Who is responsible for paying climate finance today? Developed countries took on the responsibility for the $100-billion goal in the Copenhagen Accord; in the absence of an official definition, the OECD tracks flows from 39 countries, made of the OECD members in 1992 (Annex II under the Framework Convention), as well as additional Member States of the European Union, Liechtenstein and Monaco. But this group argues that countries’ ability to pay (income per capita) and responsibility for climate change (cumulative territorial emissions) have evolved, and the goal ought to strengthen the “encouragement” to developing countries with the capacity to do so to contribute contained in the Paris Agreement (Art. 9.2). 

Whether and how to capture this ‘broadening’ is mostly a political question–climate finance contributors on the ground are already broader, but largely under-reported. For instance, some newer OECD members3 like South Korea or even non-members like Qatar voluntarily provide additional climate finance on top of their contributions to multilateral development banks, the UAE made one of the largest unique contributions to the Loss & Damage fund at COP28, and China is already contributing significantly under South-South cooperation, making it the 6th climate finance provider in 2017 according to ODI

Beyond the attempts to define plausible contributors (ODI, CGDEV, WRI), such as Singapore, Israel, most of the Gulf region, or China depending on assumptions made, or call it out as a distraction (CSE), many (e.g. Carbon Brief, Nature, ODI) also highlight the US (and to a lesser extent Canada and Australia’s) lagging contribution to the collective effort to date with respect to their capacities.

Carbon markets under Article 6: the end in sight?

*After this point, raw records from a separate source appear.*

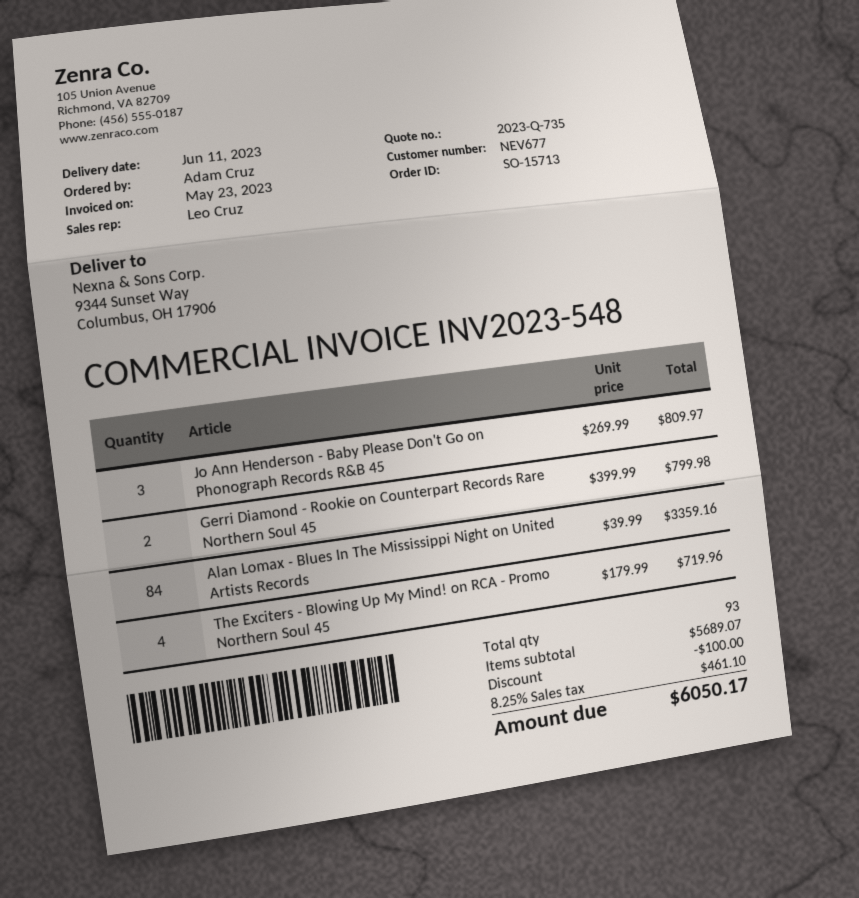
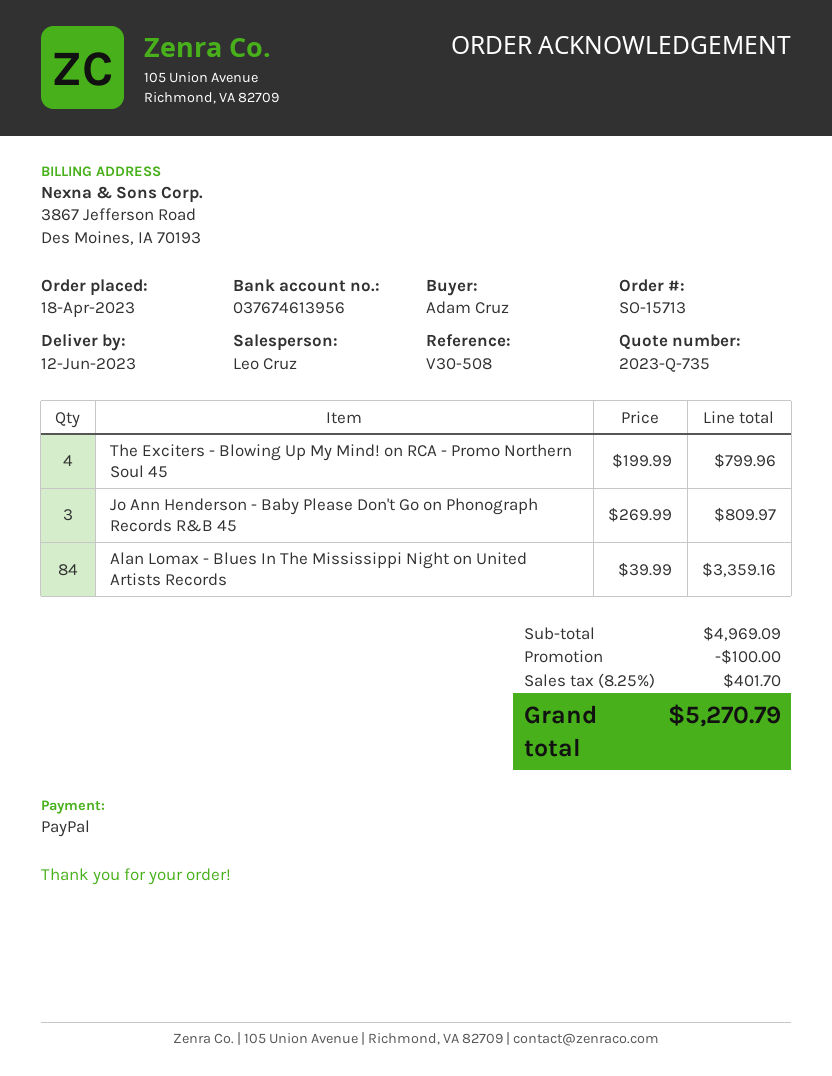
delivery date: 2023-06-11 -> 2023-06-12
Gerri Diamond - Rookie on Counterpart Records Rare Northern Soul 45: 2 x 399.99 = 799.98 -> none
The Exciters - Blowing Up My Mind! on RCA - Promo Northern Soul 45: 4 x 179.99 = 719.96 -> 4 x 199.99 = 799.96
subtotal: 5689.07 -> 4969.09
tax: 8.25% = 461.10 -> 8.25% = 401.70
total: 6050.17 -> 5270.79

The Article 6 of the Paris Agreement aims at creating new carbon markets through bilateral deals between countries (Art. 6.2) or through a centralized system open to all buyers (Art. 6.4). Article 6 was the only part of the Paris ‘rulebook’ that could not be agreed at COP24 in December 2018. A guidance was agreed three years later at COP26 in Glasgow, which for instance allowed a portion of credits issued under Article 6’s predecessor (Clean Development Mechanism) to be carried over under the new system, ensuring that disputes around carbon-offsetting projects would be subject to an independent grievance process. A key advance for environmental integrity was mandating for “corresponding adjustments” to be made for all authorized carbon credits, whether they are used towards meeting countries’ NDCs or for “other international mitigation purposes”, such as the ICAO aviation offset scheme CORSIA, thus ensuring that the same reduction is not credited twice to buyer and seller. 

After failing to adopt the final missing rules for several years in a row, the newly founded Supervisory Body for Art. 6.4 adopted a bulk of measures to be presented to Parties as a “take it or leave it” option, a mere days ahead of COP29, in order to avoid line-by-line detailed negotiations in Baku. These include safeguarding measures requiring future project developers to identify and address potential negative environmental and social impacts (known as Sustainable Development Tool), as well as a standard for the development of carbon-credit methodologies and another one regarding carbon removal activities. The stage seems set for high-ambition carbon credits to be developed, unless countries want to reopen a can of worms in Baku. Finally, for ‘cooperative approaches’ to be in line with their promise to deliver finance where it is most needed, it also seems important to support developing countries’ capacity to host high-quality projects and structure their offer. Under the pre-Paris system (‘Clean Development Mechanism’), a very small subset of countries with relatively more institutional capacity attracted the vast majority of carbon credits investments.